The spatial and temporal problematic framing of the educational practice in museums, the obsession on the discursive, and the awkward uncertainty of which of the museum workers gets to have an educational practice – while by contrast, the role and function of curatorial work is straightforward and guarded – are the main pillars of the pedagogy of disembodiment.

This forced situatedness of museum education becomes fuzzier as educational practices today have expanded to non-educators, labeled in many cases as public programming. Janna Graham, Valeria Graziano and Susan Kelly argue that the Educational Turn, in the 90s, blurred in problematic ways the relatively new niche of art museum education, by allowing curators and non-educators to create educational initiatives within the museum, always based on the discursive.
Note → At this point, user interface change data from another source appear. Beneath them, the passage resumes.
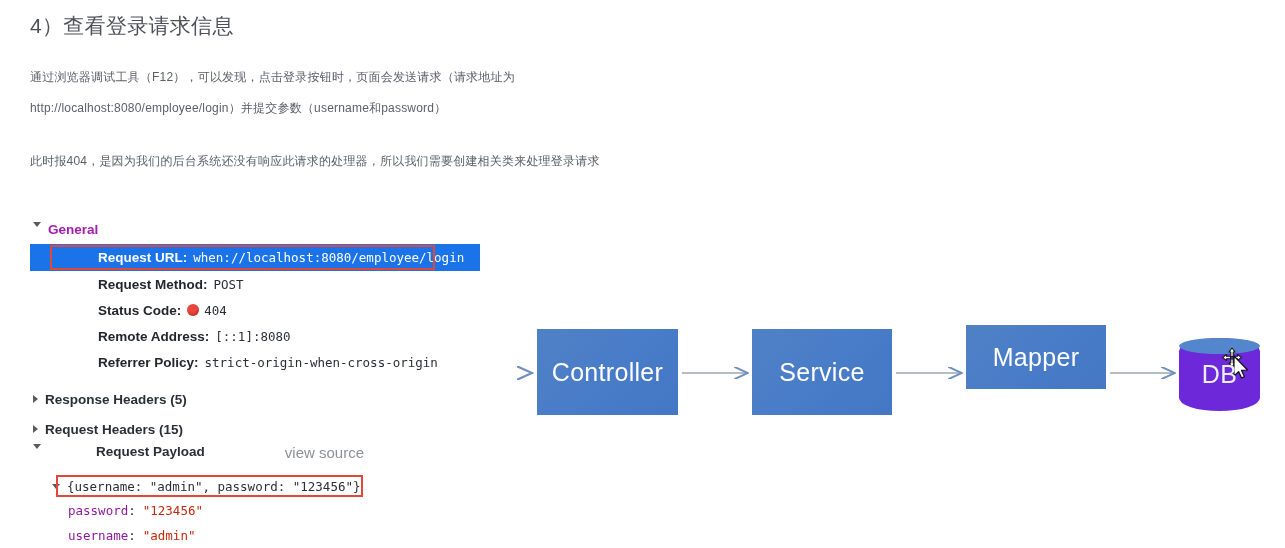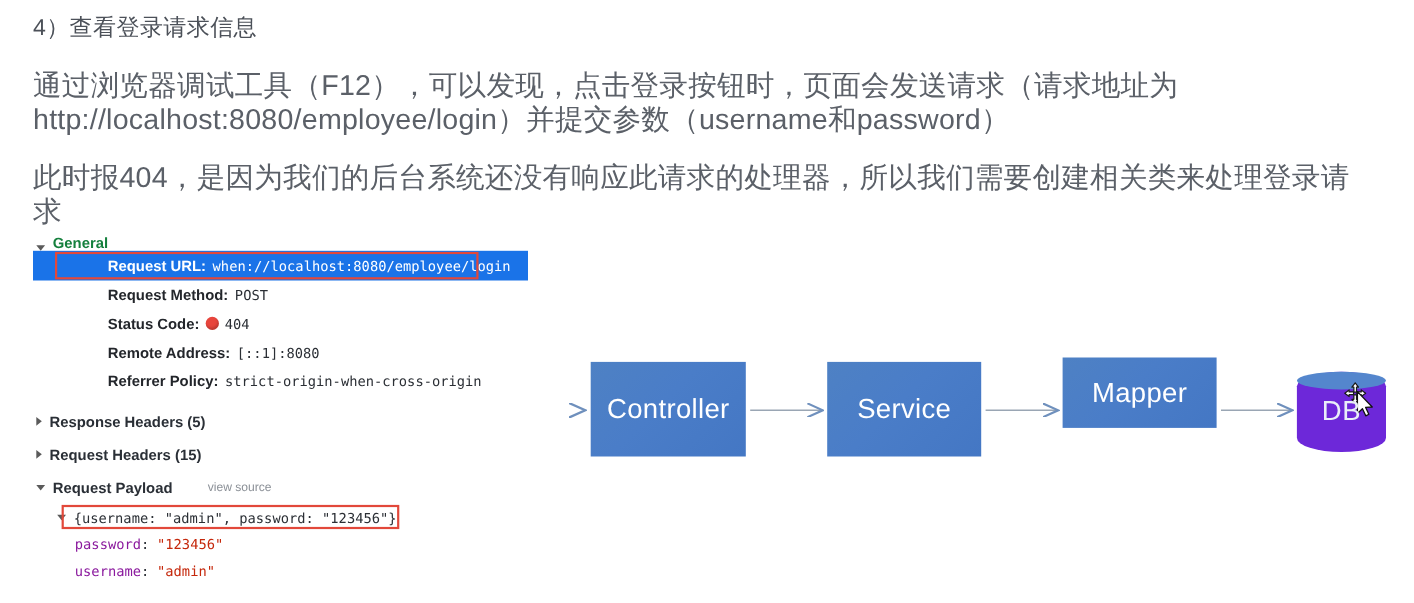"通过浏览器调试工具（F12），可以发现，点击登录按钮时，页面会发送请求（请求地址" .para { font-size: 26px -> 12px }
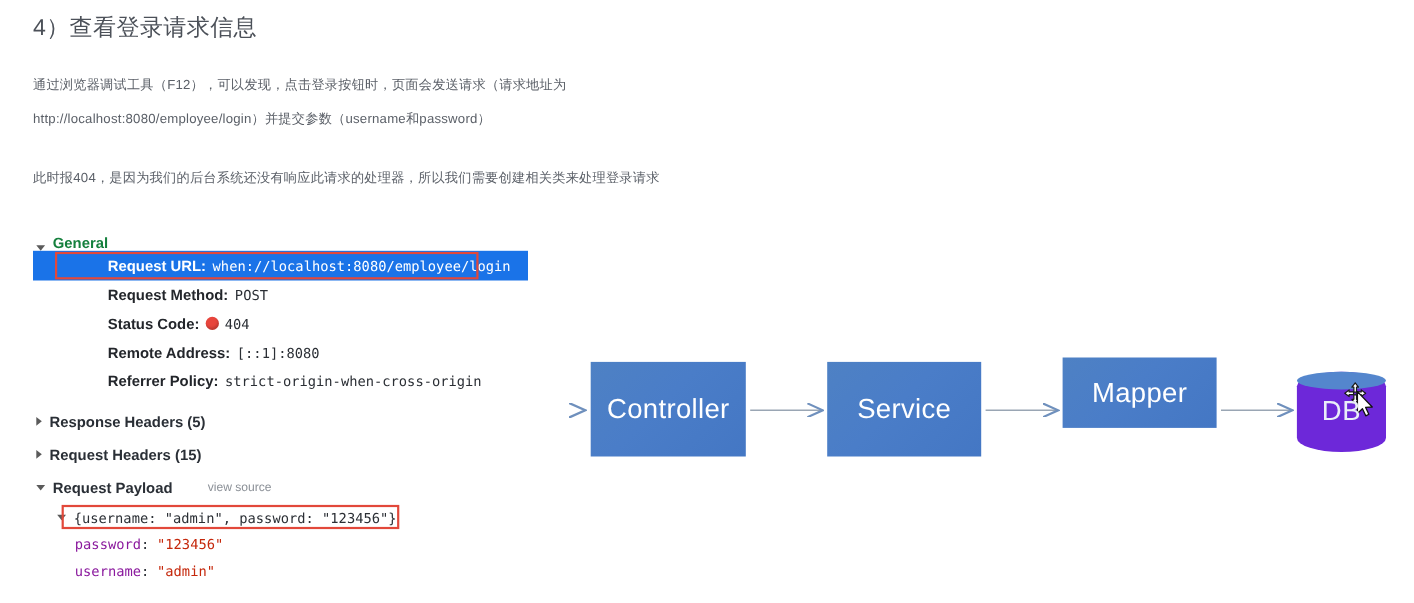"General" .dt-section { align-items: flex-end -> flex-start; color: #15803d -> #a21caf; margin-top: none -> 16px }
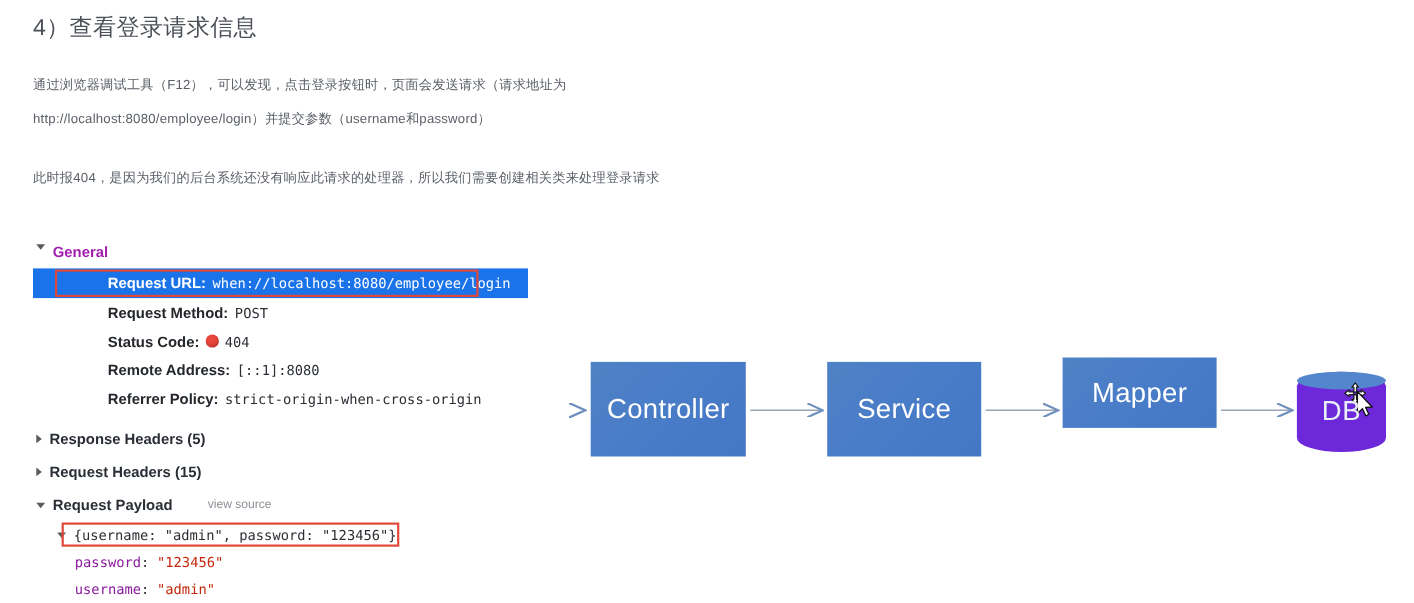"Request Payload" .dt-payload-head { align-items: center -> none; gap: none -> 48px }
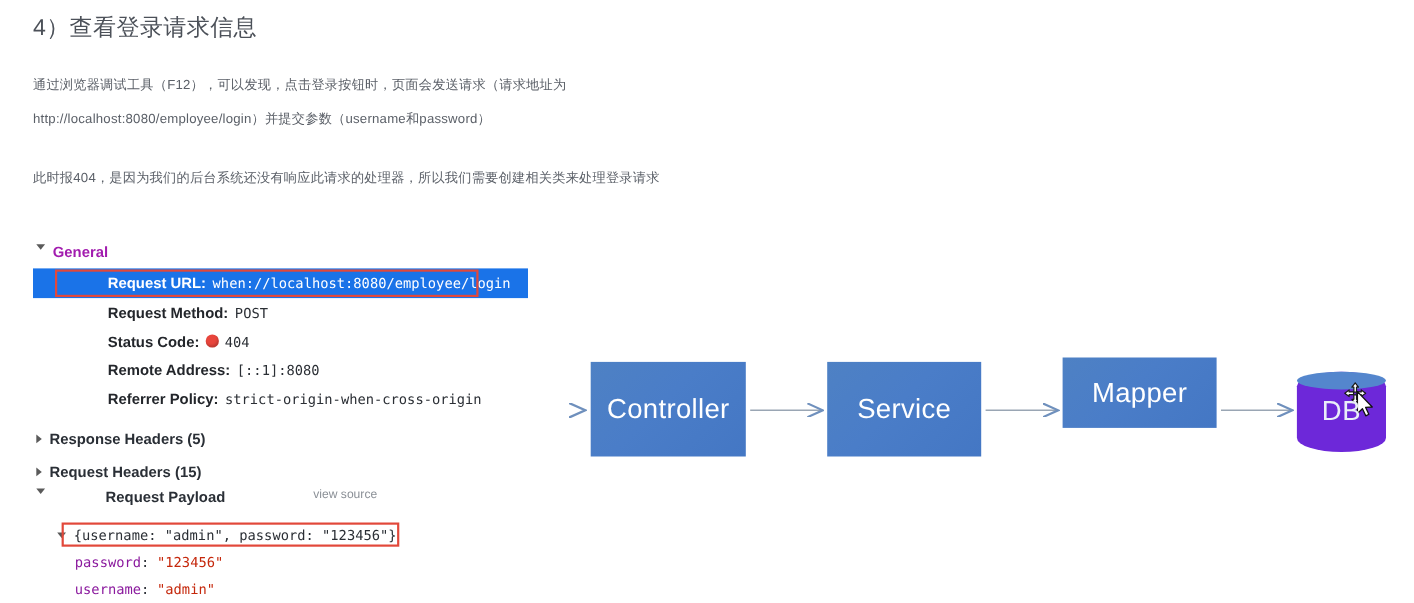"view source" .view-source { font-size: 11px -> 15px }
This expansion of the museum education practice happened «at the same time as the intense neo-liberalization of higher and museum and gallery-based education across Europe» (Graham, Graziano, Kelly, 2016, p. 29) and added to a pedagogy of disembodiment, «a practice of detachment, the consumption of knowledge and the attribution of its place away from the ‘tending to common affairs’ of democratic agency» (ivi., p. 32). Curatorial talks, panels, forums and discursive-based public programming increased while «museum and gallery education departments, many with important radical democratic and feminist traditions, received funding cuts» (ivi., p. 30). This loan of educational practices, with the exclusion of the educators in their process, is just another manifestation of the neoliberal reality of the museum, the authors say. As a result, educators’ historical practice on social justice, and democratic engagement is diminished – another temporal and spatial restriction of museum education. Public programming based on the discursive and designed by non-educators generates more distance between the élite and the community the museum serves.


The Museum of Disembodiment
In order to better illuminate the complexity of the learning that takes place in a museum, and the practice of disembodiment throughout a museum visit, I share three instances of anecdotal evidence that took place in museums and galleries in Europe and North America. While these stories have some fictional elements, they are based on personal lived experiences that I had as a visitor. The specificities of each anecdotal story are blurred; I have deliberately omitted specific information about each museum as my intent is to illuminate the complexity of learning experience situated in these museums and discuss the embedded act of disembodiment caused by the body-mind binary.

Seeing the museum holistically, as a contact zone and an institutional entity, enables us to better understand and deconstruct the situatedness of museum education (Clover, Darlene et al., 2016).

Sitting on the floor to experience the encounter: a spontaneous response, often muted by disembodiment in museum spaces. Courtesy of Filippa Christofalou

Just Like the Parthenon! Feeling small, and the Euphoria of Place
I am standing in front of a renowned art museum, waiting for my friends. The stairs leading to the entrance seem to be made of marble. People are sitting, taking photos, resting, while others are just enjoying the sunny day. Even though I have visited the museum numerous times in the past, this time I choose to slow down as I am not alone. It is my friends’ first time and I want to follow their pace. As they arrive, one of my friends points to the huge, imposing and marble-like columns and says: “Wow, these columns are just like the ones we have in the Acropolis!”. I am intrigued by this observation and I ask what this architecture makes them feel in order to bring awareness to the moment. “Well, this all is spectacular, no doubt.” I keep pushing and asking more questions, as I am curious to learn what is underneath this excitement. She finally opens up: “I don’t know much about art, but they do”, she thinks for a moment, and continues: “this is how all museums look like, right?”.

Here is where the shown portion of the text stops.